TASK DETAILS
Every line of the following records that includes "none" should be copied.
___ RAW DATA
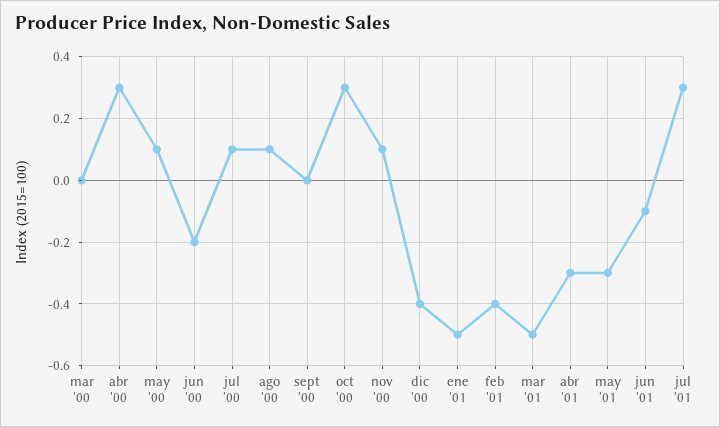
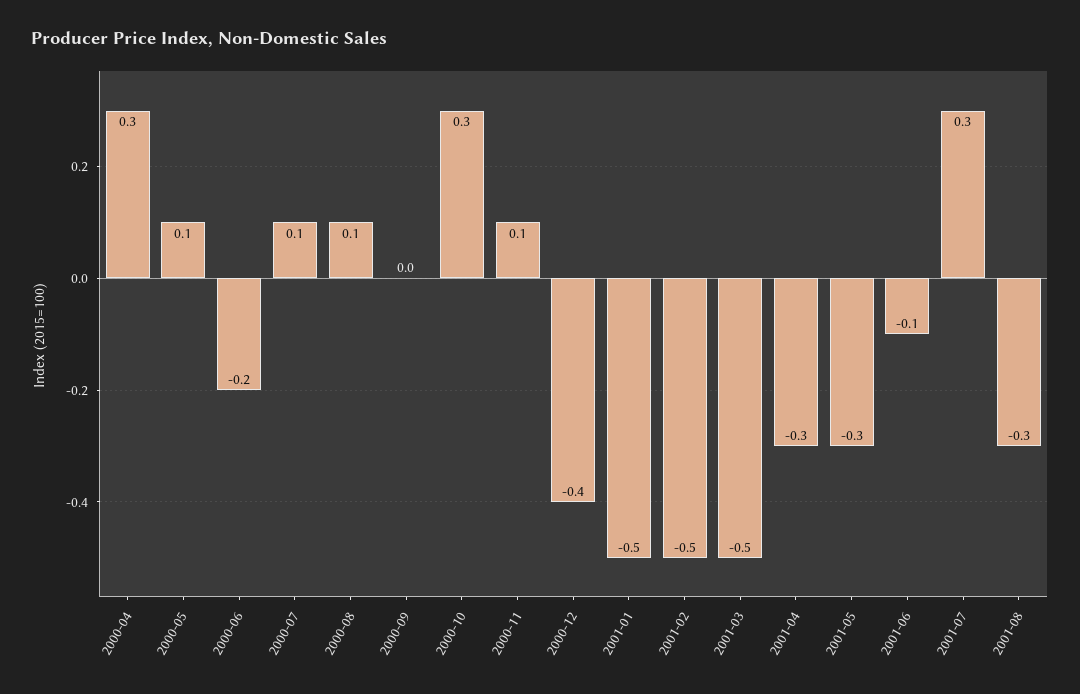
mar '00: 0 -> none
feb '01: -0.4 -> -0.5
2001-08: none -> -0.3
______
___ RAW DATA
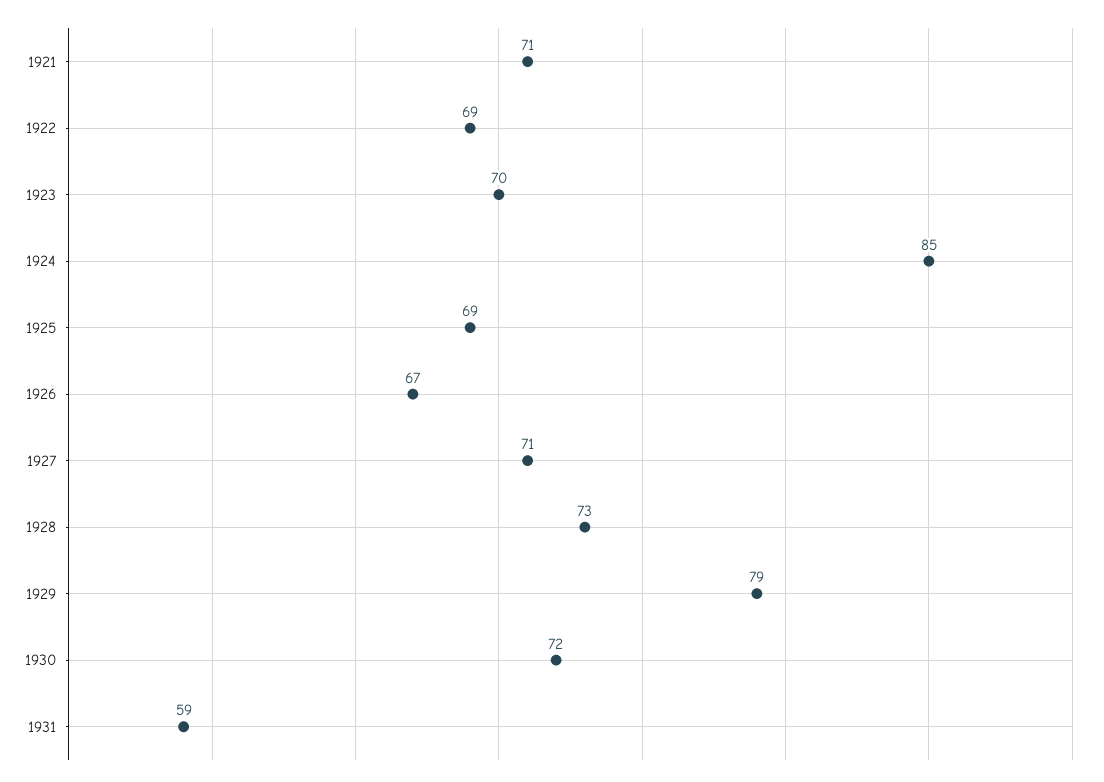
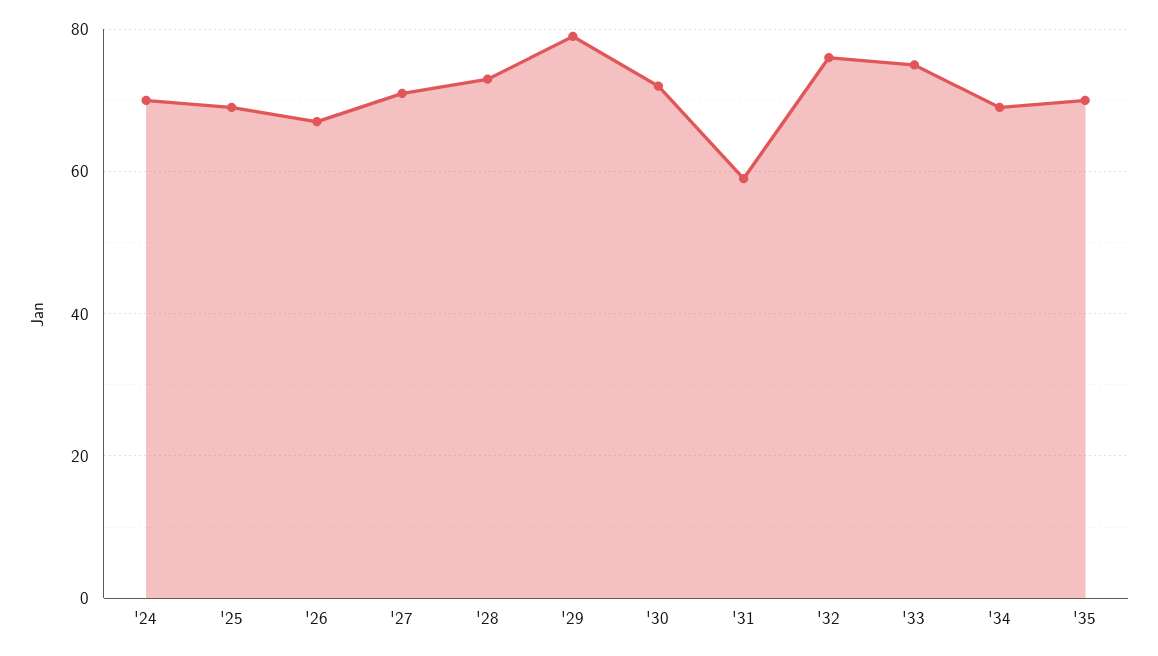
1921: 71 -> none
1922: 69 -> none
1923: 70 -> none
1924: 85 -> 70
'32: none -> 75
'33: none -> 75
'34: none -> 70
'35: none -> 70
______
RESPONSE AREA
mar '00: 0 -> none
2001-08: none -> -0.3
1921: 71 -> none
1922: 69 -> none
1923: 70 -> none
'32: none -> 75
'33: none -> 75
'34: none -> 70
'35: none -> 70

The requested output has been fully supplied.